Regulation of transbilayer plasma membrane phospholipid asymmetry

David L. Daleke¹

Medical Sciences Program, Department of Biochemistry and Molecular Biology, Indiana University School of Medicine, Bloomington, IN 47405

¹ To whom correspondence should be addressed. e-mail: daleked{at}indiana.edu

Lipids in biological membranes are asymmetrically distributed across the bilayer; the amine-containing phospholipids are enriched on the cytoplasmic surface of the plasma membrane, while the choline-containing and sphingolipids are enriched on the outer surface.
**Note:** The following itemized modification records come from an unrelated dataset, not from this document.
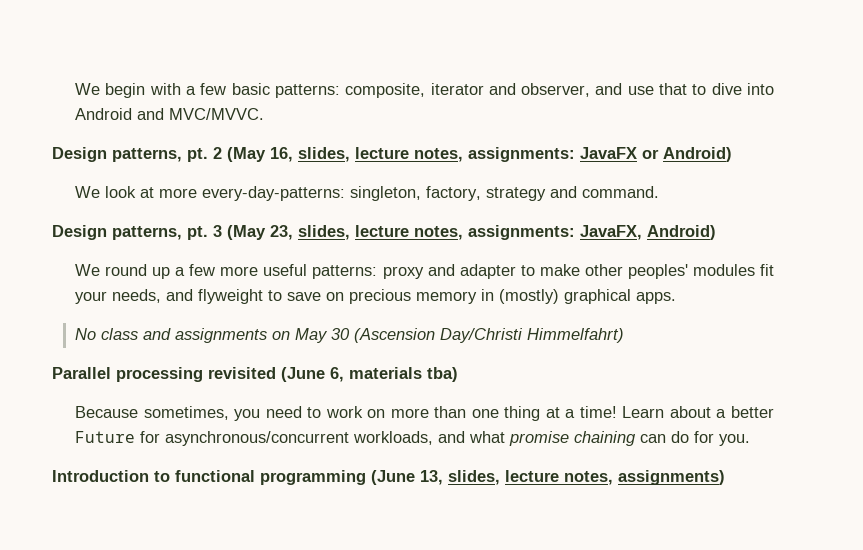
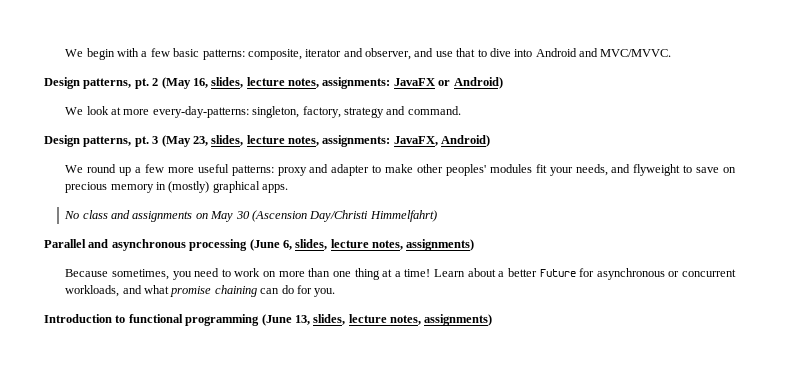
- Parallel processing revisited (June 6, materials tba)
+ Parallel and asynchronous processing (June 6, slides, lecture notes, assignments)
- Learn about a better Future for asynchronous/concurrent workloads, and what promise chaining can do for you.
+ Learn about a better Future for asynchronous or concurrent workloads, and what promise chaining can do for you.

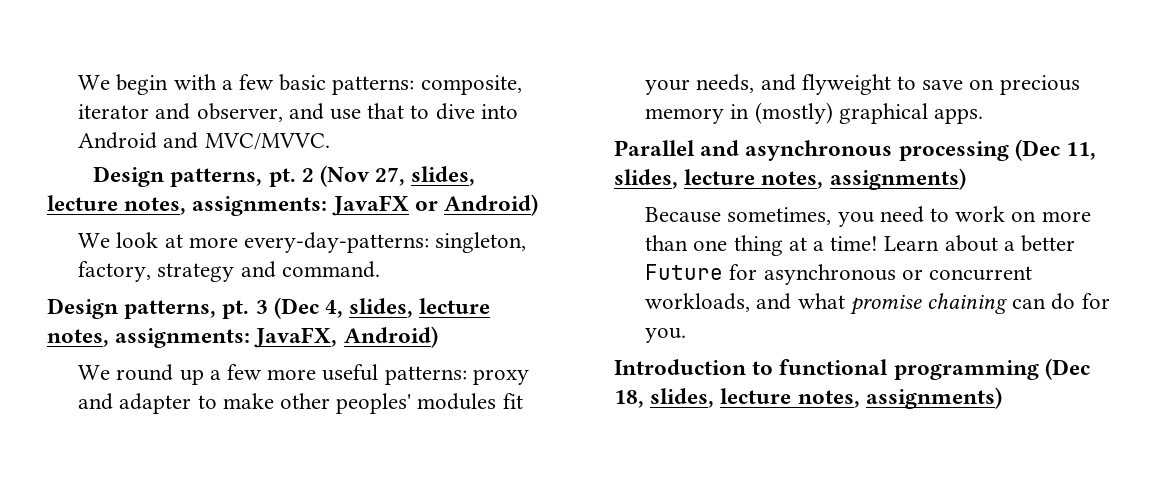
- 2 (May 16, slides, lecture notes, assignments: JavaFX or Android)
+ 2 (Nov 27, slides, lecture notes, assignments: JavaFX or Android)
- 3 (May 23, slides, lecture notes, assignments: JavaFX, Android)
+ 3 (Dec 4, slides, lecture notes, assignments: JavaFX, Android)
- No class and assignments on May 30 (Ascension Day/Christi Himmelfahrt)
- Parallel and asynchronous processing (June 6, slides, lecture notes, assignments)
+ Parallel and asynchronous processing (Dec 11, slides, lecture notes, assignments)
- Introduction to functional programming (June 13, slides, lecture notes, assignments)
+ Introduction to functional programming (Dec 18, slides, lecture notes, assignments)

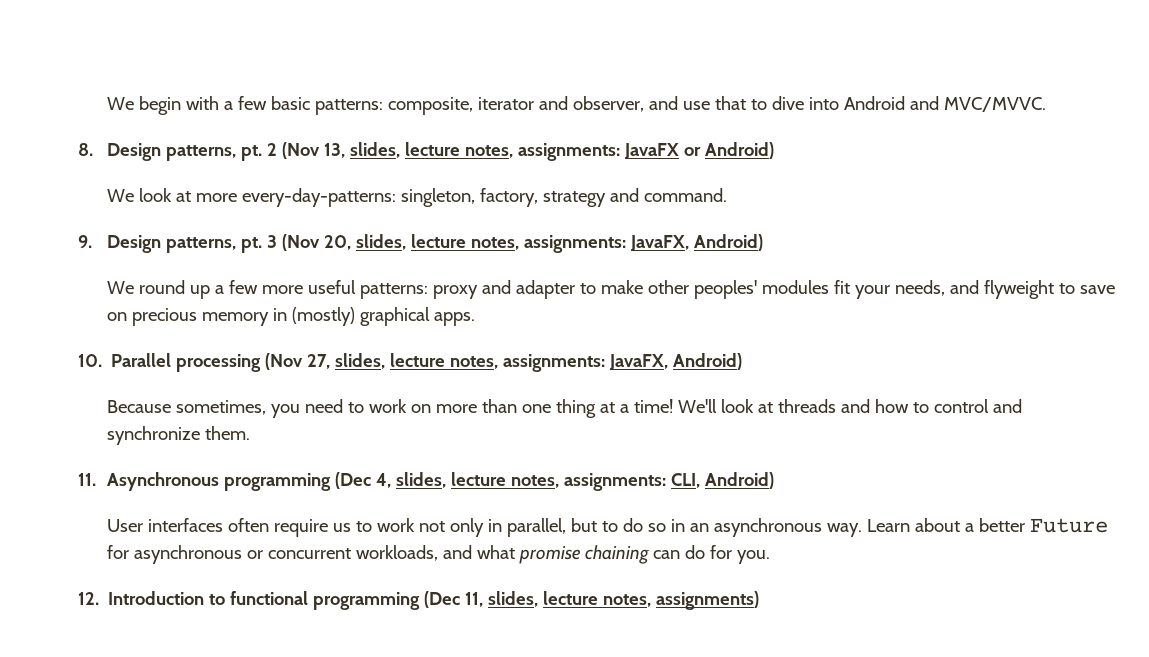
  We begin with a few basic patterns: composite, iterator and observer, and use that to dive into Android and MVC/MVVC.
- Design patterns, pt.
+ 8. Design patterns, pt.
- 2 (Nov 27, slides, lecture notes, assignments: JavaFX or Android)
+ 2 (Nov 13, slides, lecture notes, assignments: JavaFX or Android)
  We look at more every-day-patterns: singleton, factory, strategy and command.
- Design patterns, pt.
+ 9. Design patterns, pt.
- 3 (Dec 4, slides, lecture notes, assignments: JavaFX, Android)
+ 3 (Nov 20, slides, lecture notes, assignments: JavaFX, Android)
- Parallel and asynchronous processing (Dec 11, slides, lecture notes, assignments)
+ 10. Parallel processing (Nov 27, slides, lecture notes, assignments: JavaFX, Android)
+ We'll look at threads and how to control and synchronize them.
+ 11. Asynchronous programming (Dec 4, slides, lecture notes, assignments: CLI, Android)
+ User interfaces often require us to work not only in parallel, but to do so in an asynchronous way.
- Introduction to functional programming (Dec 18, slides, lecture notes, assignments)
+ 12. Introduction to functional programming (Dec 11, slides, lecture notes, assignments)

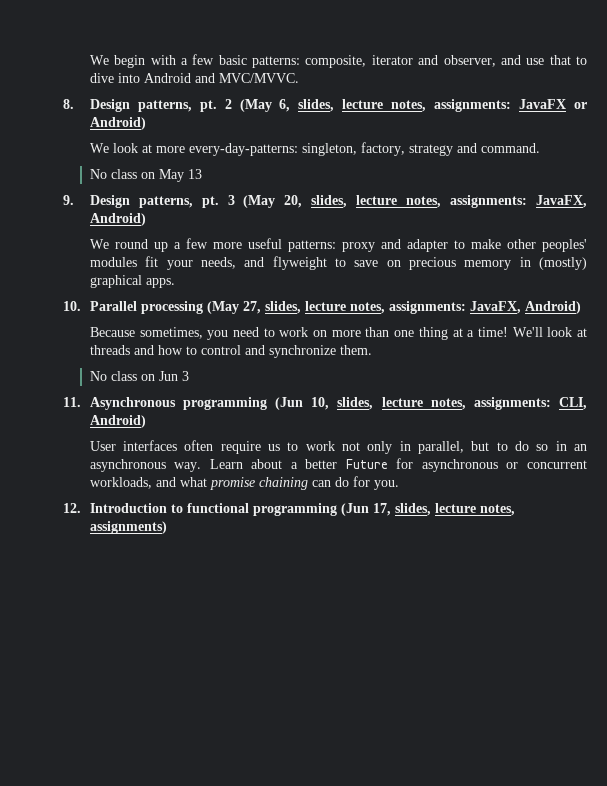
- 2 (Nov 13, slides, lecture notes, assignments: JavaFX or Android)
+ 2 (May 6, slides, lecture notes, assignments: JavaFX or Android)
+ No class on May 13
- 3 (Nov 20, slides, lecture notes, assignments: JavaFX, Android)
+ 3 (May 20, slides, lecture notes, assignments: JavaFX, Android)
- 10. Parallel processing (Nov 27, slides, lecture notes, assignments: JavaFX, Android)
+ 10. Parallel processing (May 27, slides, lecture notes, assignments: JavaFX, Android)
+ No class on Jun 3
- 11. Asynchronous programming (Dec 4, slides, lecture notes, assignments: CLI, Android)
+ 11. Asynchronous programming (Jun 10, slides, lecture notes, assignments: CLI, Android)
- 12. Introduction to functional programming (Dec 11, slides, lecture notes, assignments)
+ 12. Introduction to functional programming (Jun 17, slides, lecture notes, assignments)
The maintenance of transbilayer lipid asymmetry is essential for normal membrane function, and disruption of this asymmetry is associated with cell activation or pathologic conditions. Lipid asymmetry is generated primarily by selective synthesis of lipids on one side of the membrane. Because passive lipid transbilayer diffusion is slow, a number of proteins have evolved to either dissipate or maintain this lipid gradient. These proteins fall into three classes: 1) cytofacially-directed, ATP-dependent transporters ("flippases"); 2) exofacially-directed, ATP-dependent transporters ("floppases"); and 3) bidirectional, ATP-independent transporters ("scramblases"). The flippase is highly selective for phosphatidylserine and functions to keep this lipid sequestered from the cell surface. Floppase activity has been associated with the ABC class of transmembrane transporters. Although they are primarily nonspecific, at least two members of this class display selectivity for their substrate lipid. Scramblases are inherently nonspecific and function to randomize the distribution of newly synthesized lipids in the endoplasmic reticulum or plasma membrane lipids in activated cells.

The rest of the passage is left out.